Dwi Nur Arry Andhika Muchtar
23 Desember 2018•Update: 24 Desember 2018
Oleh Ahmet Salih Alacaci
ANKARA
Menteri Luar Negeri Turki Mevlut Cavusoglu menegaskan tidak ada yang mampu mencegah Ankara menghancurkan teroris di sebelah timur Sungai Eufrat, Suriah.
"Kami menaklukan lebih dari 4.000 teroris Daesh dalam (Operasi) Perisai Eufrat. Tidak ada yang dapat mencegah operasi Afrin; begitu juga tidak ada yang mampu mencegah kami dari menghancurkan teroris ini dan membersihkan sebelah timur Eufrat dari ancaman mereka," ujar Cavusoglu dalam sebuah konferensi bersama Menteri Luar Negeri Libya Mohamed Taher Siala.
Dua menteri luar negeri tersebut melakukan pertemuan di ibu kota Libya, Tripoli, di mana mereka mendiskusikan hubungan bilateral Turki-Libya dan bertukar pandangan mengenai perkembangan di kawasan dan dunia internasional.

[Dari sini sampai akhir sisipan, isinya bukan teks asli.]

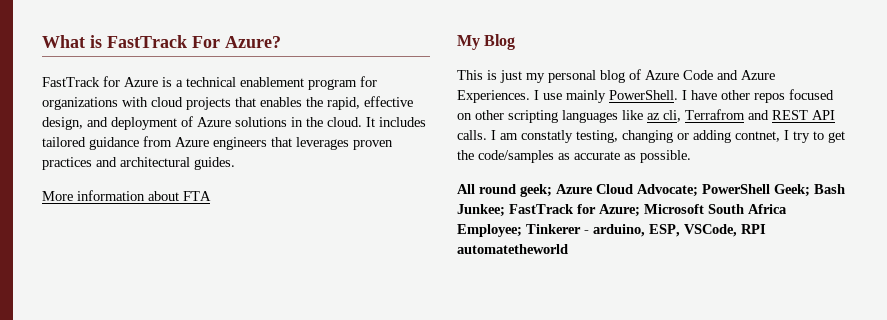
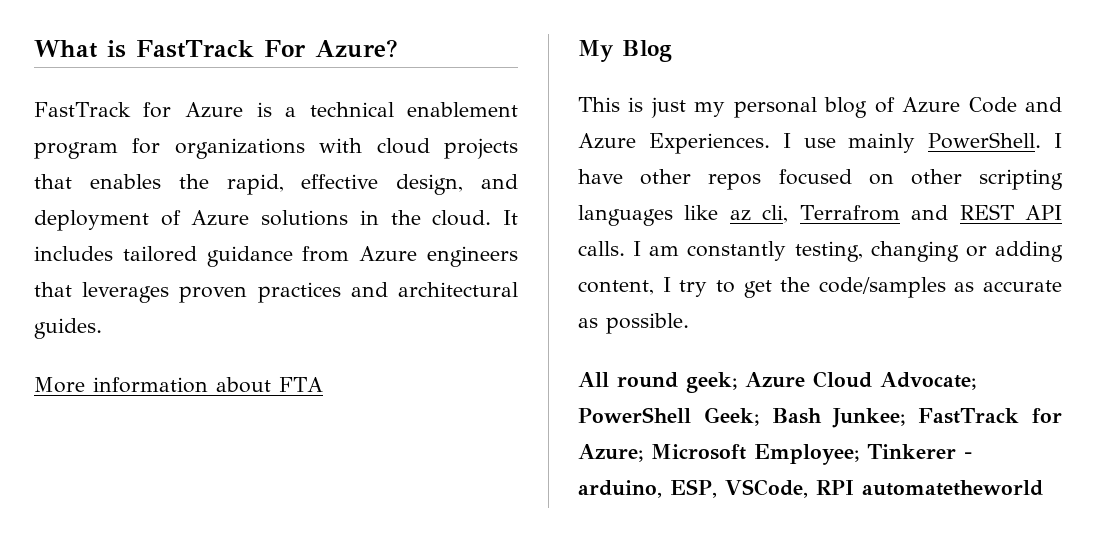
- I am constatly testing, changing or adding contnet, I try to get the code/samples as accurate as possible.
+ I am constantly testing, changing or adding content, I try to get the code/samples as accurate as possible.
- All round geek; Azure Cloud Advocate; PowerShell Geek; Bash Junkee; FastTrack for Azure; Microsoft South Africa Employee; Tinkerer - arduino, ESP, VSCode, RPI automatetheworld
+ All round geek; Azure Cloud Advocate; PowerShell Geek; Bash Junkee; FastTrack for Azure; Microsoft Employee; Tinkerer - arduino, ESP, VSCode, RPI automatetheworld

Turki berencana melakukan operasi menumpas teroris di timur Eufrat, mengukuti kesuksesan pada dua operasi Turki sebelumnya di Suriah sejak 2016 --Operasi Perisai Eufrat dan Operasi Ranting Zaitun-- yang bertujuan untuk memberantas kelompok teror YPG/PKK dan Daesh dari perbatasan Turki.
PKK, yang memiliki cabang di Suriah bernama YPG, telah melancarkan aksi teror selama lebih dari 30 tahun kepada Turki.
PKK, yang masuk dalam daftar organisasi teror oleh Turki, A.S. dan Uni Eropa, bertanggung jawab atas tewasnya sekitar 40.000 orang, termasuk wanita dan anak-anak.